__DIRECTIONS__: Transcribe all records exactly; omit pictures.
● ● ● ● ●
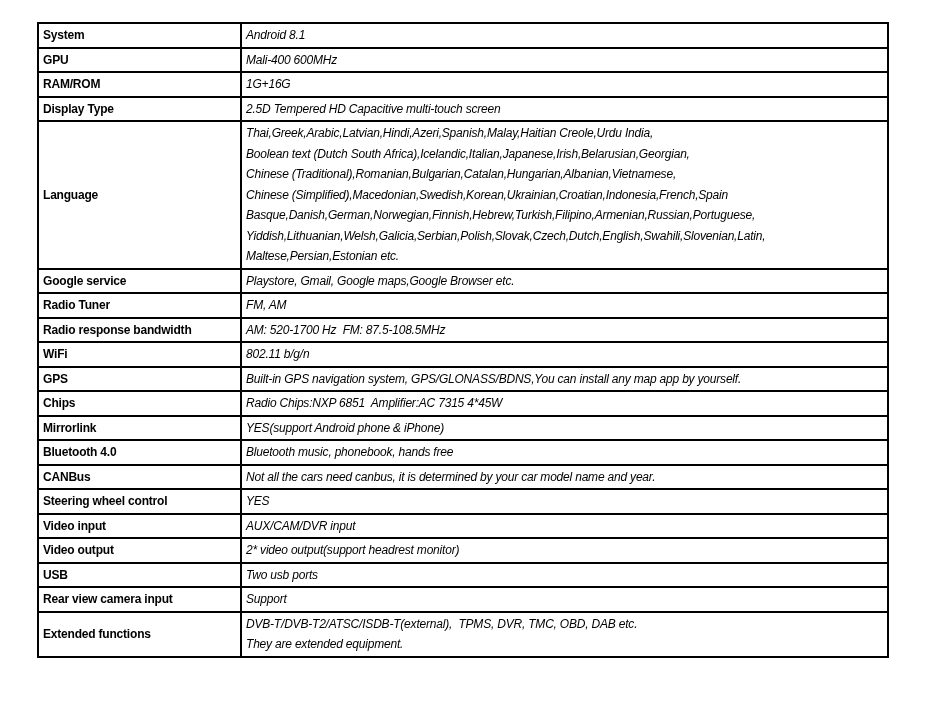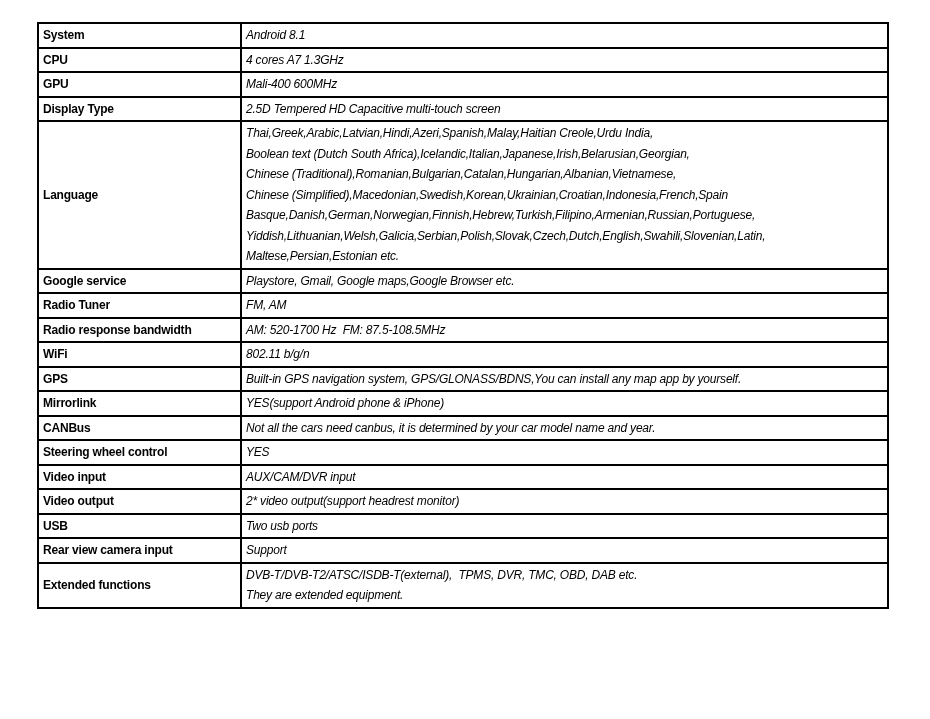--- a/index.html
+++ b/index.html
@@ -57,10 +57,6 @@
         <tr>
           <td class="spec-label">System</td>
           <td class="spec-value"><div class="spec-line">Android 8.1</div></td>
-        </tr>
-        <tr>
-          <td class="spec-label">CPU</td>
-          <td class="spec-value"><div class="spec-line">4 cores A7 1.3GHz</div></td>
         </tr>
         <tr>
           <td class="spec-label">GPU</td>

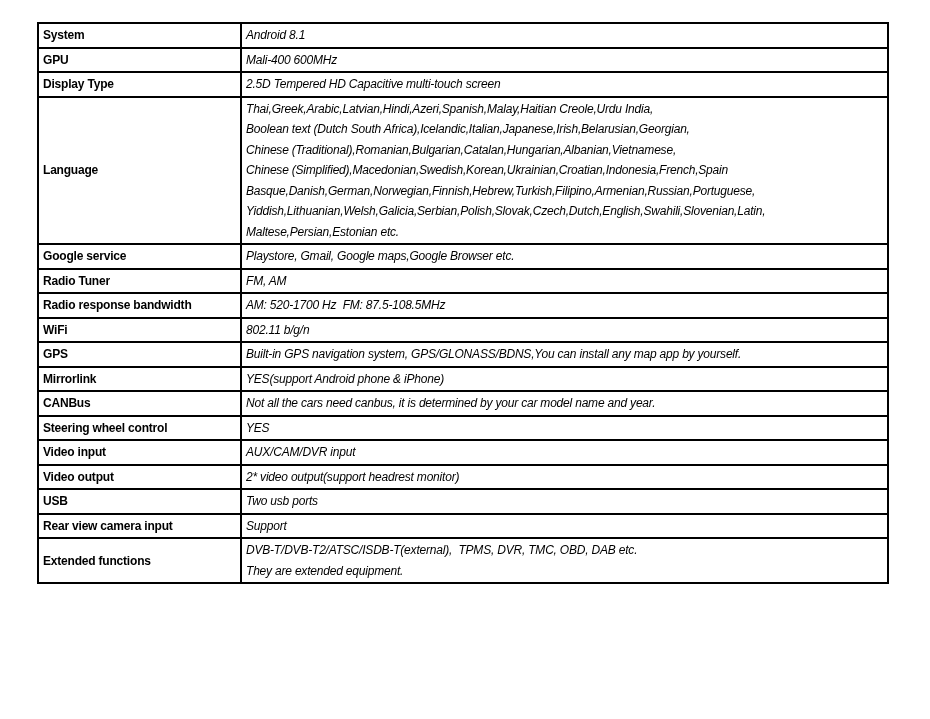--- a/index.html
+++ b/index.html
@@ -61,6 +61,10 @@
         <tr>
           <td class="spec-label">GPU</td>
           <td class="spec-value"><div class="spec-line">Mali-400 600MHz</div></td>
+        </tr>
+        <tr>
+          <td class="spec-label">RAM/ROM</td>
+          <td class="spec-value"><div class="spec-line">1G+16G</div></td>
         </tr>
         <tr>
           <td class="spec-label">Display Type</td>

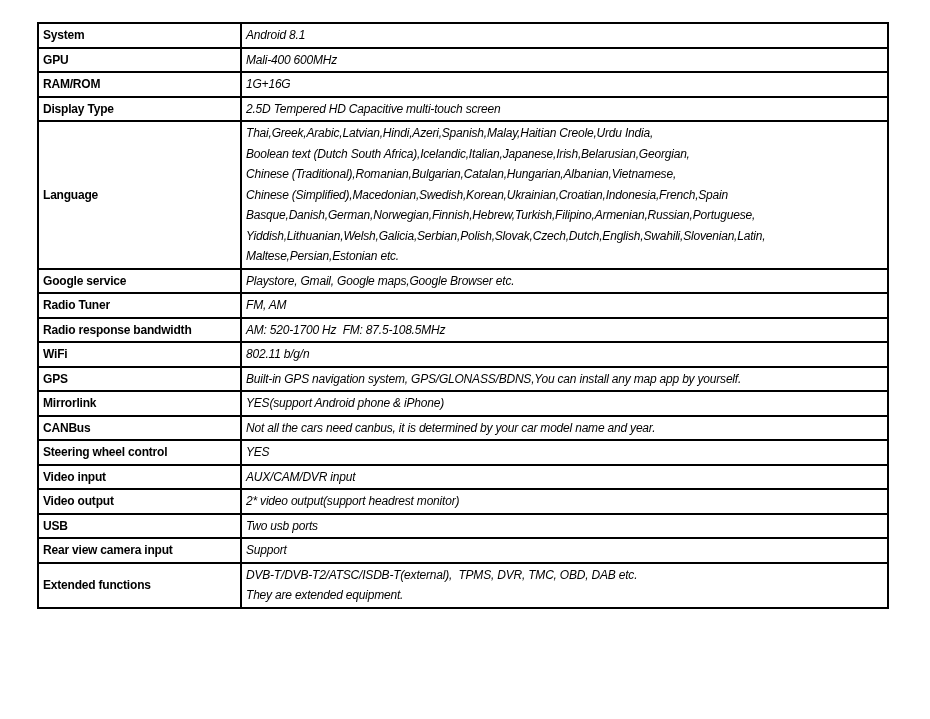--- a/index.html
+++ b/index.html
@@ -95,6 +95,10 @@
           <td class="spec-value"><div class="spec-line">Built-in GPS navigation system, GPS/GLONASS/BDNS,You can install any map app by yourself.</div></td>
         </tr>
         <tr>
+          <td class="spec-label">Chips</td>
+          <td class="spec-value"><div class="spec-line">Radio Chips:NXP 6851  Amplifier:AC 7315 4*45W</div></td>
+        </tr>
+        <tr>
           <td class="spec-label">Mirrorlink</td>
           <td class="spec-value"><div class="spec-line">YES(support Android phone &amp; iPhone)</div></td>
         </tr>

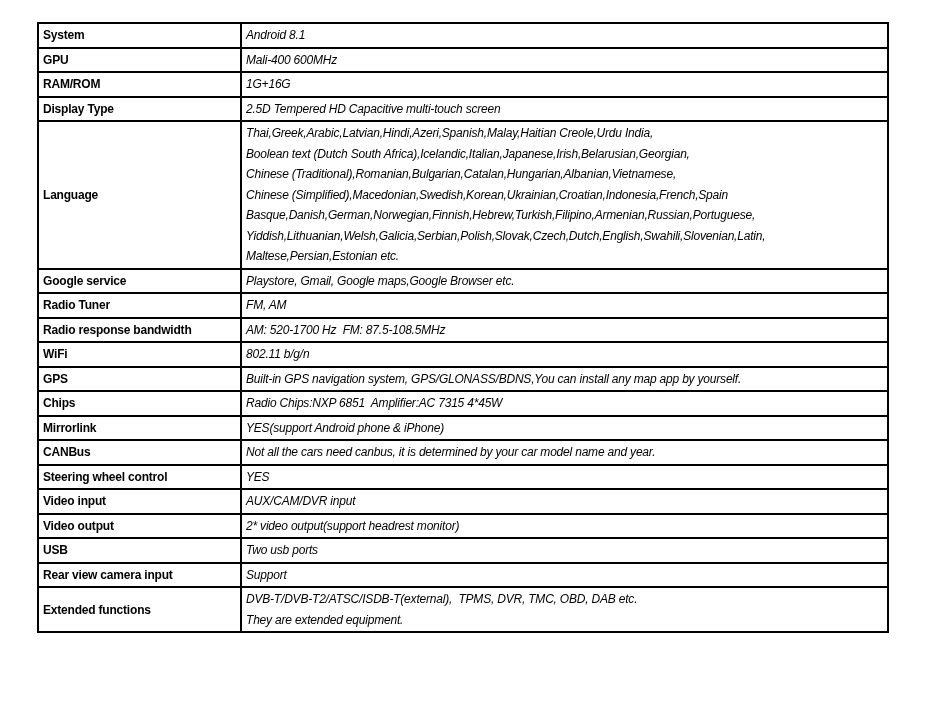--- a/index.html
+++ b/index.html
@@ -103,6 +103,10 @@
           <td class="spec-value"><div class="spec-line">YES(support Android phone &amp; iPhone)</div></td>
         </tr>
         <tr>
+          <td class="spec-label">Bluetooth 4.0</td>
+          <td class="spec-value"><div class="spec-line">Bluetooth music, phonebook, hands free</div></td>
+        </tr>
+        <tr>
           <td class="spec-label">CANBus</td>
           <td class="spec-value"><div class="spec-line">Not all the cars need canbus, it is determined by your car model name and year.</div></td>
         </tr>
● ● ● ● ●
__WORKED SOLUTION__:
--- a/index.html
+++ b/index.html
@@ -57,10 +57,6 @@
         <tr>
           <td class="spec-label">System</td>
           <td class="spec-value"><div class="spec-line">Android 8.1</div></td>
-        </tr>
-        <tr>
-          <td class="spec-label">CPU</td>
-          <td class="spec-value"><div class="spec-line">4 cores A7 1.3GHz</div></td>
         </tr>
         <tr>
           <td class="spec-label">GPU</td>

--- a/index.html
+++ b/index.html
@@ -61,6 +61,10 @@
         <tr>
           <td class="spec-label">GPU</td>
           <td class="spec-value"><div class="spec-line">Mali-400 600MHz</div></td>
+        </tr>
+        <tr>
+          <td class="spec-label">RAM/ROM</td>
+          <td class="spec-value"><div class="spec-line">1G+16G</div></td>
         </tr>
         <tr>
           <td class="spec-label">Display Type</td>

--- a/index.html
+++ b/index.html
@@ -95,6 +95,10 @@
           <td class="spec-value"><div class="spec-line">Built-in GPS navigation system, GPS/GLONASS/BDNS,You can install any map app by yourself.</div></td>
         </tr>
         <tr>
+          <td class="spec-label">Chips</td>
+          <td class="spec-value"><div class="spec-line">Radio Chips:NXP 6851  Amplifier:AC 7315 4*45W</div></td>
+        </tr>
+        <tr>
           <td class="spec-label">Mirrorlink</td>
           <td class="spec-value"><div class="spec-line">YES(support Android phone &amp; iPhone)</div></td>
         </tr>

--- a/index.html
+++ b/index.html
@@ -103,6 +103,10 @@
           <td class="spec-value"><div class="spec-line">YES(support Android phone &amp; iPhone)</div></td>
         </tr>
         <tr>
+          <td class="spec-label">Bluetooth 4.0</td>
+          <td class="spec-value"><div class="spec-line">Bluetooth music, phonebook, hands free</div></td>
+        </tr>
+        <tr>
           <td class="spec-label">CANBus</td>
           <td class="spec-value"><div class="spec-line">Not all the cars need canbus, it is determined by your car model name and year.</div></td>
         </tr>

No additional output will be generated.